While workloads are temporary, the security policies are long-running and shared for all workloads. As your workloads come and go, the instance of Data Lake Services lives on, providing consistent and available security policy definitions that are available for current and future ephemeral workloads.
Once you’ve created an instance of Data Lake Services - which for simplicity is referred to in the cloud controller web UI as a "Data Lake" or "DLS" - you have an option to attach it to one or more ephemeral clusters. This allows you to apply the authentication, authorization, and audit across multiple workload clusters.
|Authentication Source||User source for authentication and definition of groups for authorization.|
|Data Lake Services||Runs Ranger, which is used for configuring authorization policies and is used for audit capture.|
|Attached Clusters||The clusters that get attached to the data lake. This is where you run workloads via JDBC and Zeppelin..|
The components of the Shared Data Lake Services include:
|Schema||Apache Hive||Provides Hive schema (tables, views, and so on). If you have two or more workloads accessing the same Hive data, you need to share schema across those workloads.|
|Policy||Apache Ranger||Defines security policies around Hive schema. If you have two or more users accessing the same data, you need security policies to be consistently available and enforced.|
|Audit||Apache Ranger||Audits user access and captures data access activity for the workloads.|
|Directory||LDAP/AD||Provides an authentication source for users and a definition of groups for authorization.|
|Protected Gateway||Apache Knox||Supports a single workload endpoint that can be protected with SSL and enabled for authentication to access to resources.|
Overview of Steps
Follow these steps to set up a data lake:
- Meet the prerequisites.
- Create a data lake.
- Once you’ve created a data lake, you can associate it with one or more ephemeral clusters. This option is available when you create a cluster in the DATA LAKE SERVICES section.

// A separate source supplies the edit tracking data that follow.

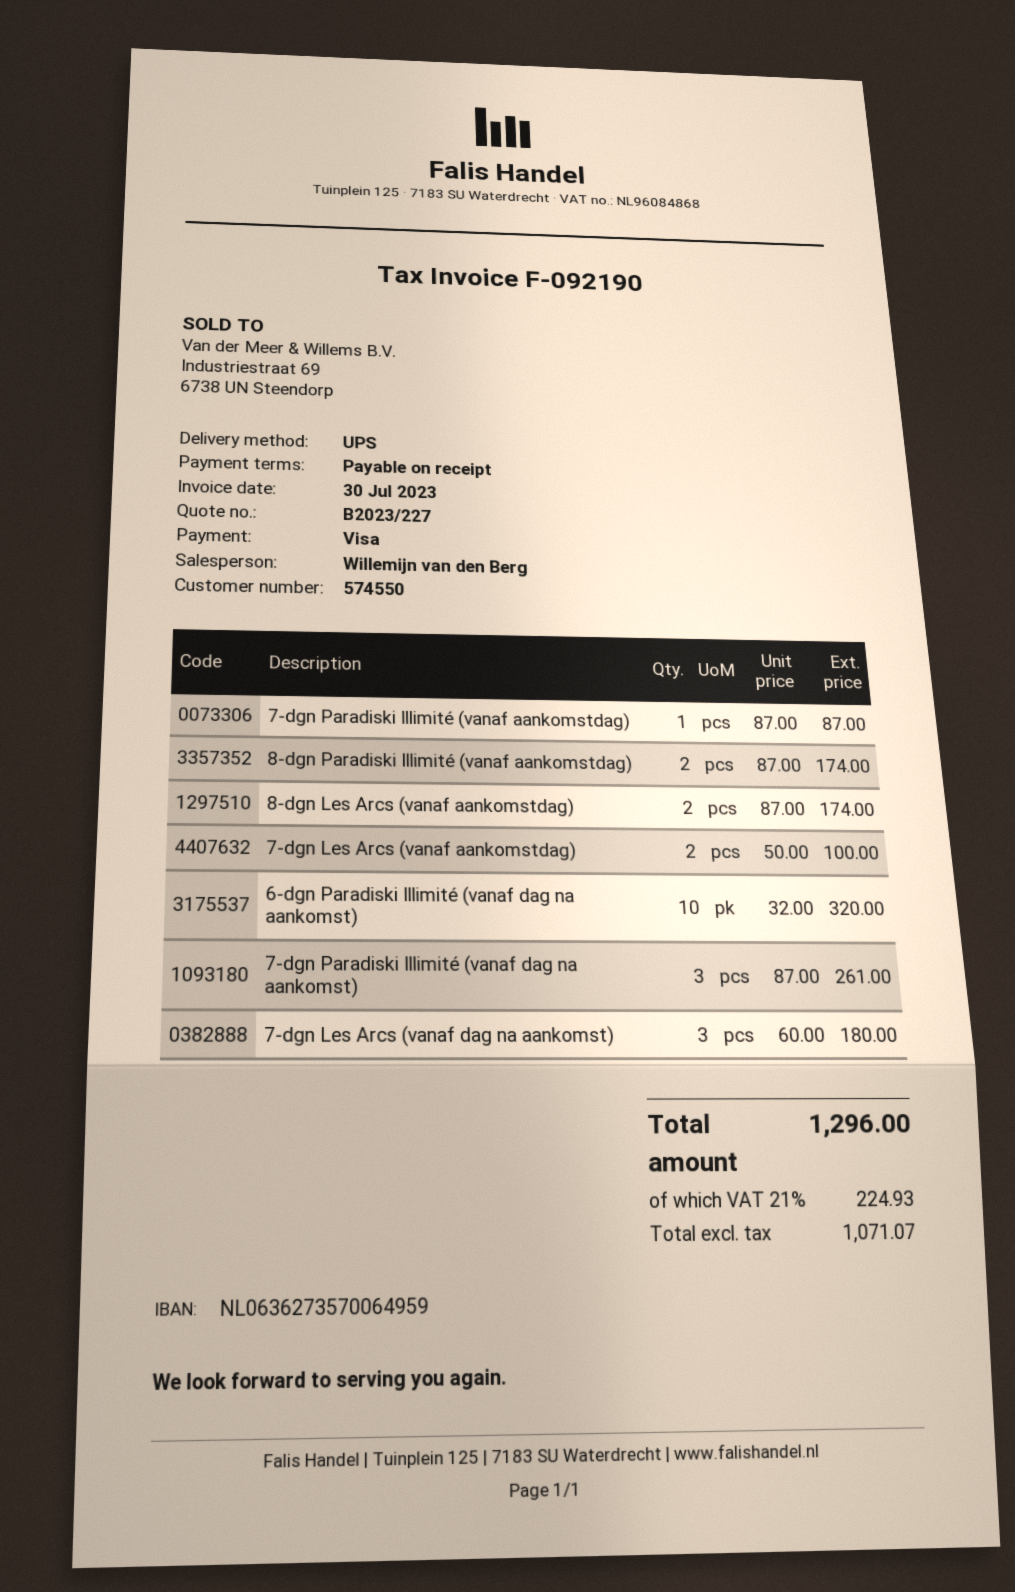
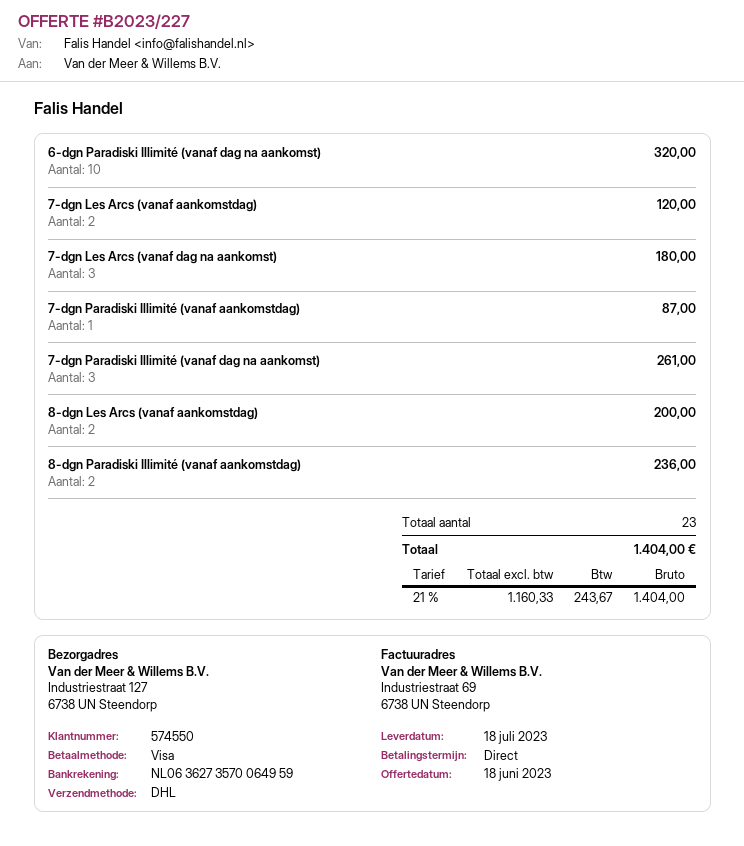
shipping method: UPS -> DHL
8-dgn Paradiski Illimité (vanaf aankomstdag): 2 for 174.00 -> 2 for 236.00
8-dgn Les Arcs (vanaf aankomstdag): 2 for 174.00 -> 2 for 200.00
7-dgn Les Arcs (vanaf aankomstdag): 2 for 100.00 -> 2 for 120.00
net: 1071.07 -> 1160.33
tax: 21% = 224.93 -> 21% = 243.67
total: 1296.00 -> 1404.00

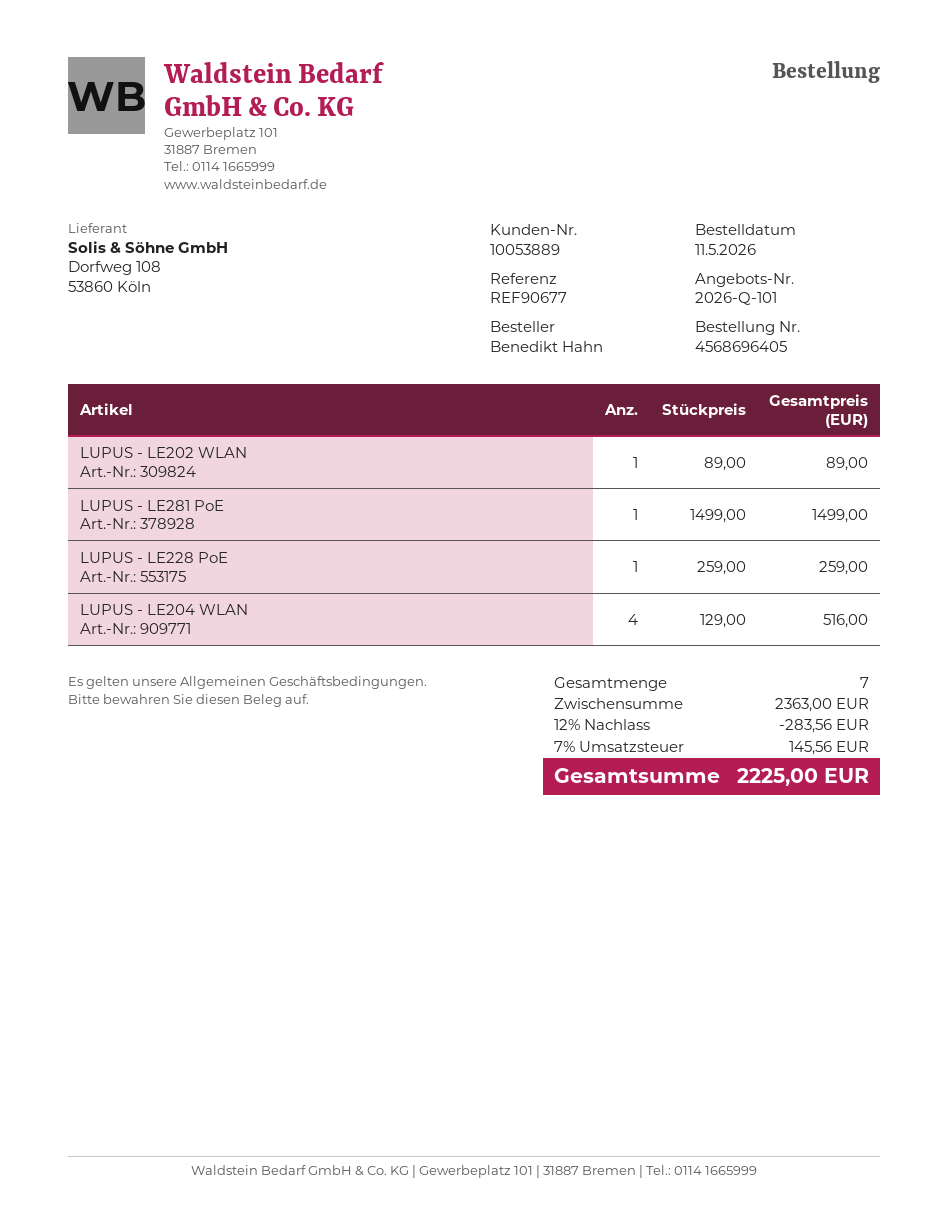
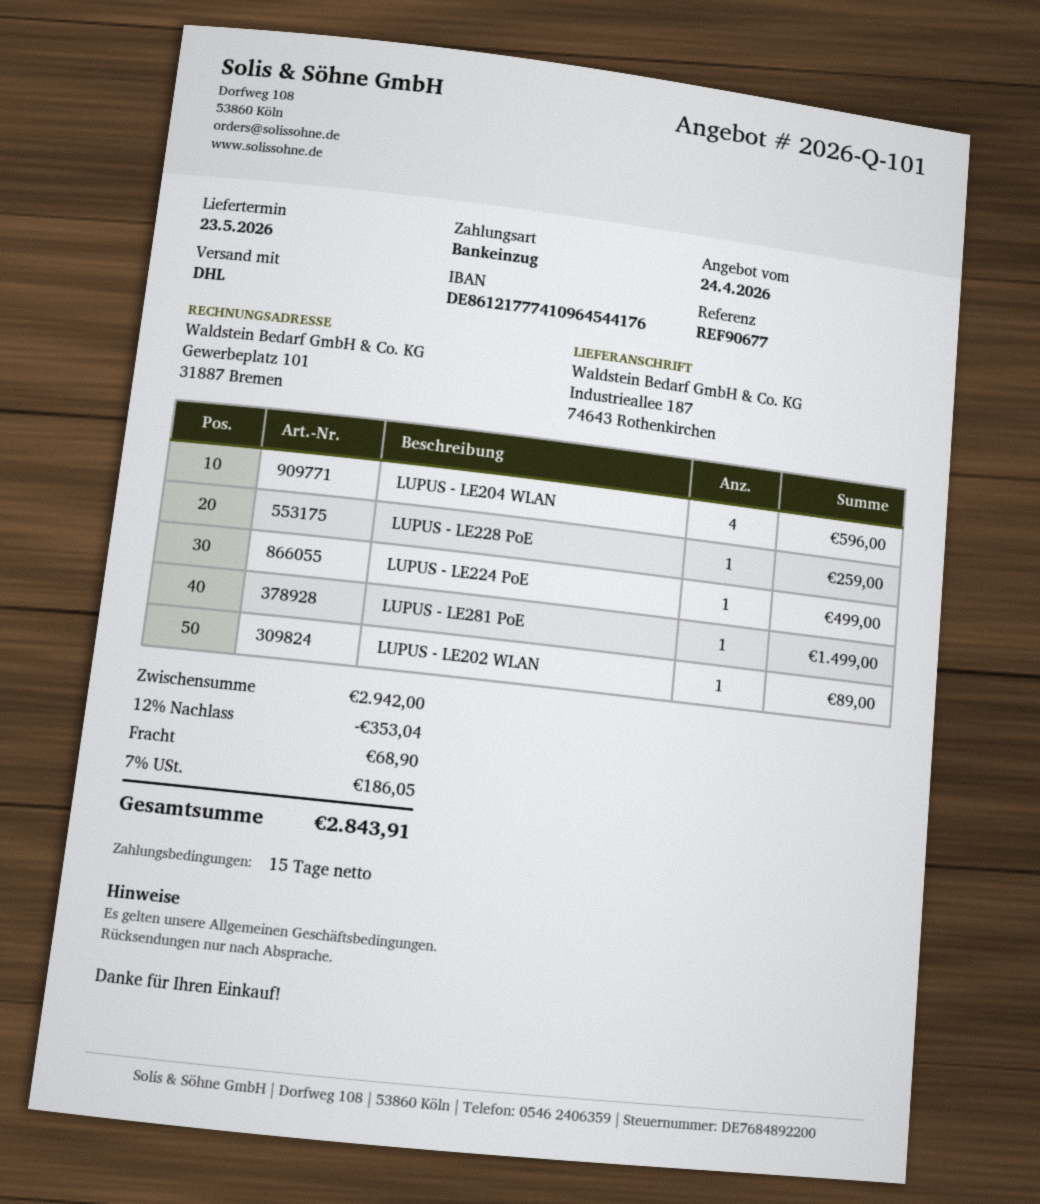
LUPUS - LE204 WLAN: 4 for 516.00 -> 4 for 596.00
LUPUS - LE224 PoE: none -> 1 for 499.00
subtotal: 2363.00 -> 2942.00
discount: 12% = 283.56 -> 12% = 353.04
shipping: none -> 68.90
tax: 7% = 145.56 -> 7% = 186.05
total: 2225.00 -> 2843.91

In order to set up a data lake, you must first set up the following resources:
|Amazon S3 bucket||You must have an existing Amazon S3 bucket. This bucket will be used to store Ranger audit logs and it will serve as the default Hive warehouse location.|
|LDAP/AD Instance||You must have an existing LDAP/AD instance. Next, you must register it as an authentication source in the cloud controller web UI. For instructions on how to register an existing LDAP/AD, refer to Registering an Authentication Source.|
You must have an existing Amazon RDS instance. You have two options:
For instructions on how to create an Amazon RDS instnace, refer to Creating an Amazon RDS Instance.
After you've met these prerequisites, you can create a data lake.